### Exercise description
Write out the material in full, matching each line exactly.

### Exercise material
* * * *

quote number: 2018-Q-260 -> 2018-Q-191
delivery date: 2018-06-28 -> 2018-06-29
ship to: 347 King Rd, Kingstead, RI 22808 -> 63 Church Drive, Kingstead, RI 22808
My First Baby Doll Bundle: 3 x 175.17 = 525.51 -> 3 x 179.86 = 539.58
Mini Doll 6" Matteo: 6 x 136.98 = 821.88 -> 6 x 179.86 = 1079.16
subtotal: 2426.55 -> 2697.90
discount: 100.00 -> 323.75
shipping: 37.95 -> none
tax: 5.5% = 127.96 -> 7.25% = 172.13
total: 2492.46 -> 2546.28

* * * *

### Solution to the exercise
quote number: 2018-Q-260 -> 2018-Q-191
delivery date: 2018-06-28 -> 2018-06-29
ship to: 347 King Rd, Kingstead, RI 22808 -> 63 Church Drive, Kingstead, RI 22808
My First Baby Doll Bundle: 3 x 175.17 = 525.51 -> 3 x 179.86 = 539.58
Mini Doll 6" Matteo: 6 x 136.98 = 821.88 -> 6 x 179.86 = 1079.16
subtotal: 2426.55 -> 2697.90
discount: 100.00 -> 323.75
shipping: 37.95 -> none
tax: 5.5% = 127.96 -> 7.25% = 172.13
total: 2492.46 -> 2546.28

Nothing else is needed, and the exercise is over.